The curlew sandpiper (Calidris ferruginea) is a small wader that breeds on the tundra of Arctic Siberia.

It is strongly migratory, wintering mainly in Africa, but also in south and southeast Asia and in Australia and New Zealand. It is a vagrant to North America.

Taxonomy
The curlew sandpiper was formally described in 1763 by the Danish author Erik Pontoppidan under the binomial name Tringa ferrugineus. It is now placed with 23 other sandpipers in the genus Calidris that was introduced in 1804 by the German naturalist Blasius Merrem. The genus name is from Ancient Greek kalidris or skalidris, a term used by Aristotle for some grey-coloured waterside birds. The specific ferruginea is from Latin ferrugo, ferruginis, "iron rust" referring to its colour in breeding plumage. The curlew sandpiper is treated as monotypic: no subspecies are recognised. Within the genus Calidris the curlew sandpiper is most closely related to the stilt sandpiper (Calidris himantopus).

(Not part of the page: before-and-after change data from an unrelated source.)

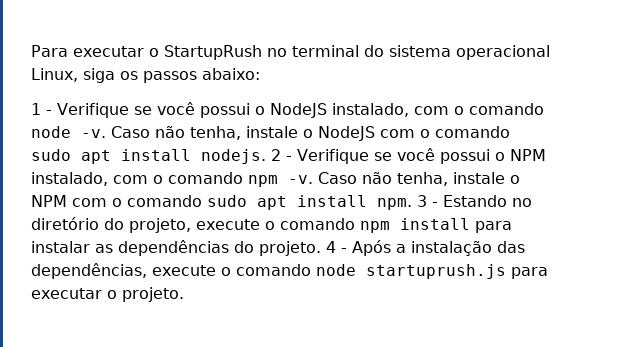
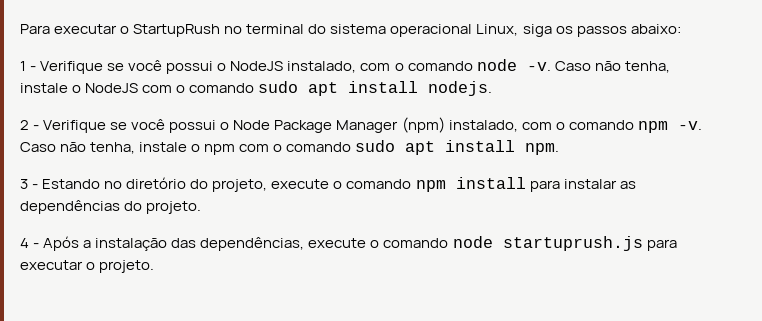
- Caso não tenha, instale o NodeJS com o comando sudo apt install nodejs. 2 - Verifique se você possui o NPM instalado, com o comando npm -v.
+ Caso não tenha, instale o NodeJS com o comando sudo apt install nodejs.
+ 2 - Verifique se você possui o Node Package Manager (npm) instalado, com o comando npm -v.
- Caso não tenha, instale o NPM com o comando sudo apt install npm. 3 - Estando no diretório do projeto, execute o comando npm install para instalar as dependências do projeto. 4 - Após a instalação das dependências, execute o comando node startuprush.js para executar o projeto.
+ Caso não tenha, instale o npm com o comando sudo apt install npm.
+ 3 - Estando no diretório do projeto, execute o comando npm install para instalar as dependências do projeto.
+ 4 - Após a instalação das dependências, execute o comando node startuprush.js para executar o projeto.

This species occasionally hybridizes with the sharp-tailed sandpiper and the pectoral sandpiper, producing the presumed "species" called "Cooper's sandpiper" ("Calidris" × cooperi) and "Cox's sandpiper" ("Calidris" × paramelanotos), respectively.

Description

These birds are small waders, similar to dunlins, but differ in having a longer down-curved beak, longer neck and legs and a white rump. They have a length of , weight of 44-117 g and wingspan of . The breeding adult has patterned dark grey upperparts and brick-red underparts. In winter, this bird is pale grey above and white below, and shows an obvious white supercilium. Juveniles have a grey and brown back, a white belly and a peach-coloured breast.

Distribution and habitat
The curlew sandpiper breeds in the Siberian Arctic from the Yamal Peninsula to the Kolyuchin Bay.

Behaviour
This wader is highly gregarious, and will form flocks with other calidrid waders, particularly dunlin. Despite its easterly breeding range, this species is regular on passage in western Europe, presumably because of southwesterly migration route.

Breeding
The breeding grounds are occupied from June till late August. The male curlew sandpiper performs an aerial display during courtship. The nesting site is at the edge of a marsh or pool, or on dry patches of tundra. The average clutch size is 3.8 eggs which are laid at daily intervals. The eggs are incubated by the female and hatch after 19–20 days. The chicks are cared for by the female for 14–16 days.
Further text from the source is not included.